(Items listed in a dataset)
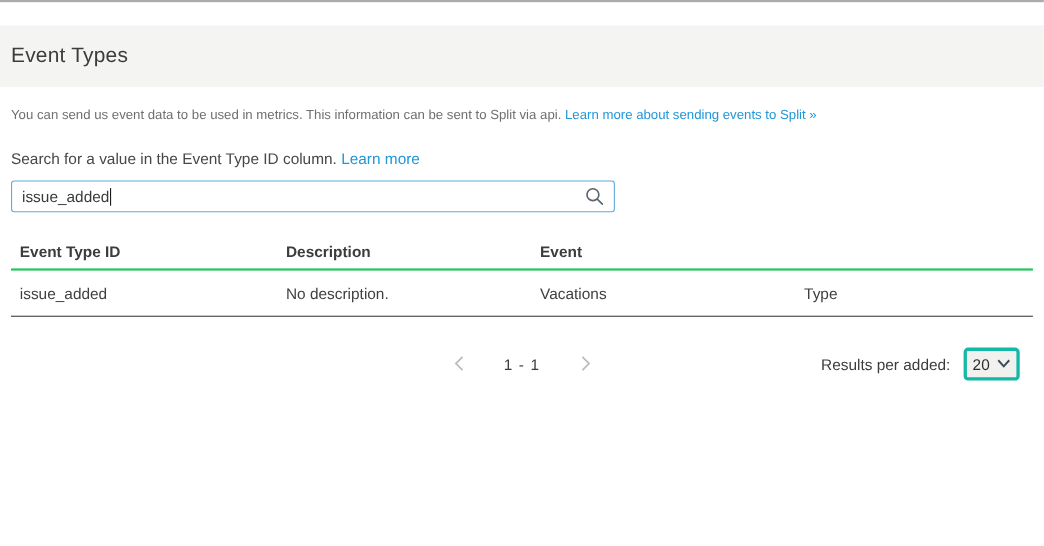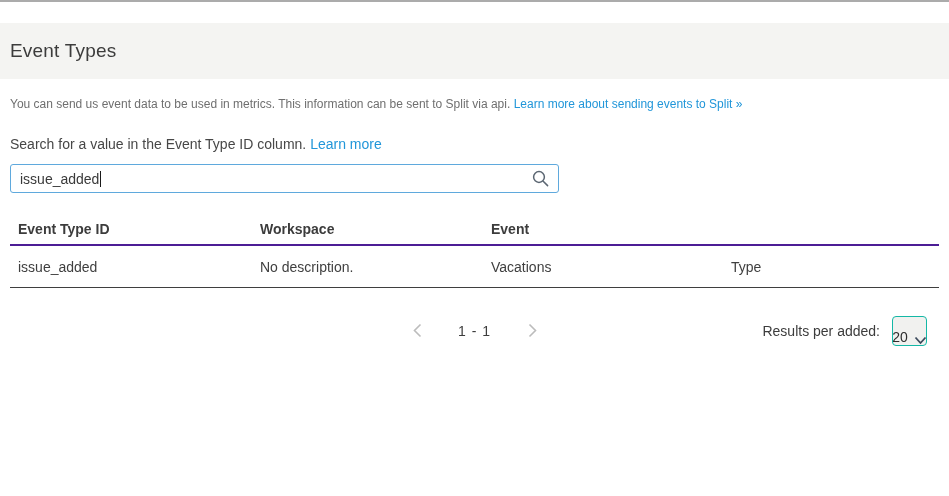--- a/index.html
+++ b/index.html
@@ -49,7 +49,7 @@
     align-items: center;
   }
   .t-head {
-    height: 33px; border-bottom: 2px solid #4c1d95; font-weight: 700; color: #3c3c3c;
+    height: 33px; border-bottom: 2px solid #22c55e; font-weight: 700; color: #3c3c3c;
   }
   .t-body-row {
     height: 42px; border-bottom: 1.5px solid #3f3f3f; color: #3f3f3f;

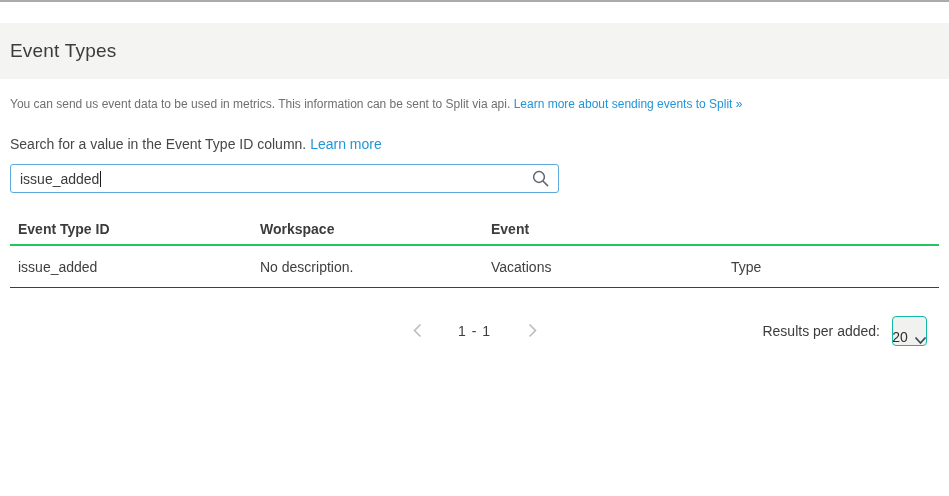--- a/index.html
+++ b/index.html
@@ -110,6 +110,7 @@
   <div class="table">
     <div class="t-row t-head">
       <div class="t-cell">Event Type ID</div>
+      <div class="t-cell">Description</div>
       <div class="t-cell">Workspace</div>
       <div class="t-cell">Event</div>
     </div>

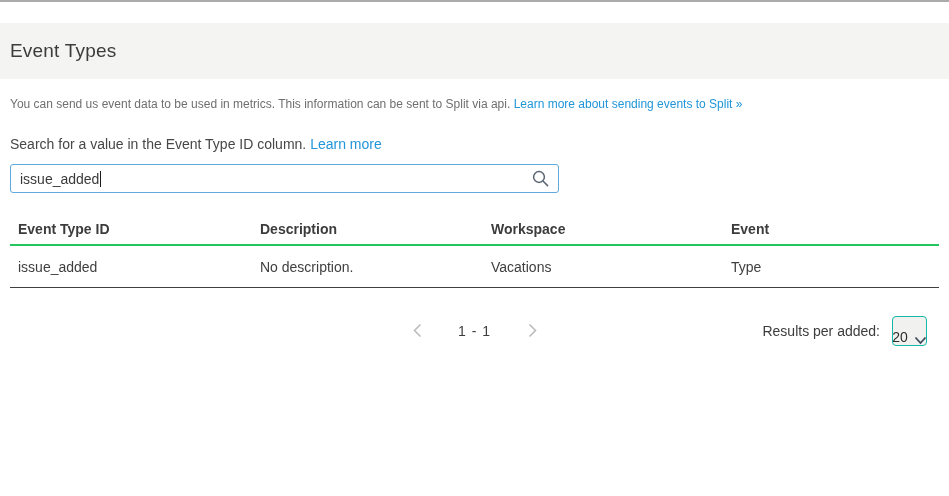--- a/index.html
+++ b/index.html
@@ -111,7 +111,6 @@
     <div class="t-row t-head">
       <div class="t-cell">Event Type ID</div>
       <div class="t-cell">Description</div>
-      <div class="t-cell">Workspace</div>
       <div class="t-cell">Event</div>
     </div>
     <div class="t-row t-body-row">

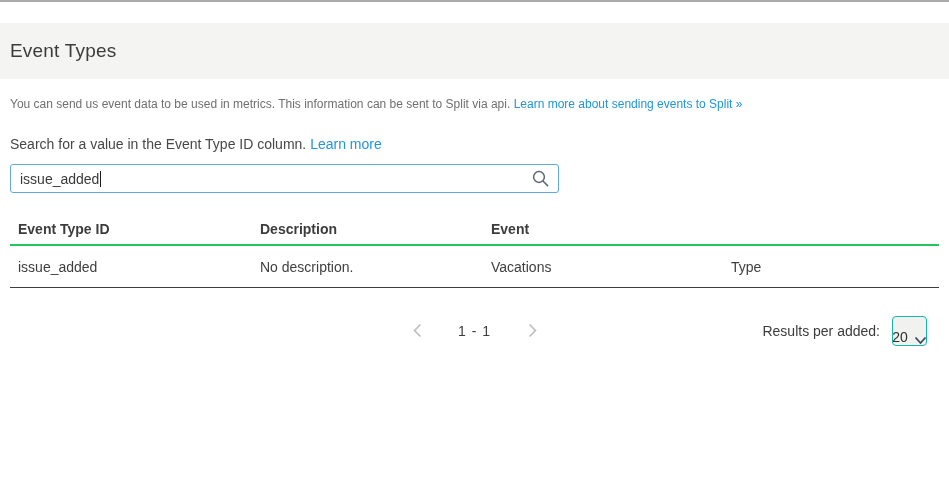--- a/index.html
+++ b/index.html
@@ -74,9 +74,9 @@
   .rpp { display: flex; align-items: center; }
   .rpp-label { font-size: 14px; color: #3c3c3c; }
   .rpp-select {
-    margin-left: 12px; width: 35px; height: 30px;
-    background: #f1f1ef; border: 1px solid #14b8a6; border-radius: 4px;
-    display: flex; align-items: flex-end; justify-content: center; gap: 6px;
+    margin-left: 12px; width: 51px; height: 30px;
+    background: #f1f1ef; border: 3px solid #14b8a6; border-radius: 4px;
+    display: flex; align-items: center; justify-content: center; gap: 6px;
     cursor: pointer;
   }
   .rpp-value { font-size: 14px; color: #2e2e2e; }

◆ About this task ◆
Reproduce each entry precisely; the pictures stay out.

◆ Answer area ◆
--- a/index.html
+++ b/index.html
@@ -49,7 +49,7 @@
     align-items: center;
   }
   .t-head {
-    height: 33px; border-bottom: 2px solid #4c1d95; font-weight: 700; color: #3c3c3c;
+    height: 33px; border-bottom: 2px solid #22c55e; font-weight: 700; color: #3c3c3c;
   }
   .t-body-row {
     height: 42px; border-bottom: 1.5px solid #3f3f3f; color: #3f3f3f;

--- a/index.html
+++ b/index.html
@@ -110,6 +110,7 @@
   <div class="table">
     <div class="t-row t-head">
       <div class="t-cell">Event Type ID</div>
+      <div class="t-cell">Description</div>
       <div class="t-cell">Workspace</div>
       <div class="t-cell">Event</div>
     </div>

--- a/index.html
+++ b/index.html
@@ -111,7 +111,6 @@
     <div class="t-row t-head">
       <div class="t-cell">Event Type ID</div>
       <div class="t-cell">Description</div>
-      <div class="t-cell">Workspace</div>
       <div class="t-cell">Event</div>
     </div>
     <div class="t-row t-body-row">

--- a/index.html
+++ b/index.html
@@ -74,9 +74,9 @@
   .rpp { display: flex; align-items: center; }
   .rpp-label { font-size: 14px; color: #3c3c3c; }
   .rpp-select {
-    margin-left: 12px; width: 35px; height: 30px;
-    background: #f1f1ef; border: 1px solid #14b8a6; border-radius: 4px;
-    display: flex; align-items: flex-end; justify-content: center; gap: 6px;
+    margin-left: 12px; width: 51px; height: 30px;
+    background: #f1f1ef; border: 3px solid #14b8a6; border-radius: 4px;
+    display: flex; align-items: center; justify-content: center; gap: 6px;
     cursor: pointer;
   }
   .rpp-value { font-size: 14px; color: #2e2e2e; }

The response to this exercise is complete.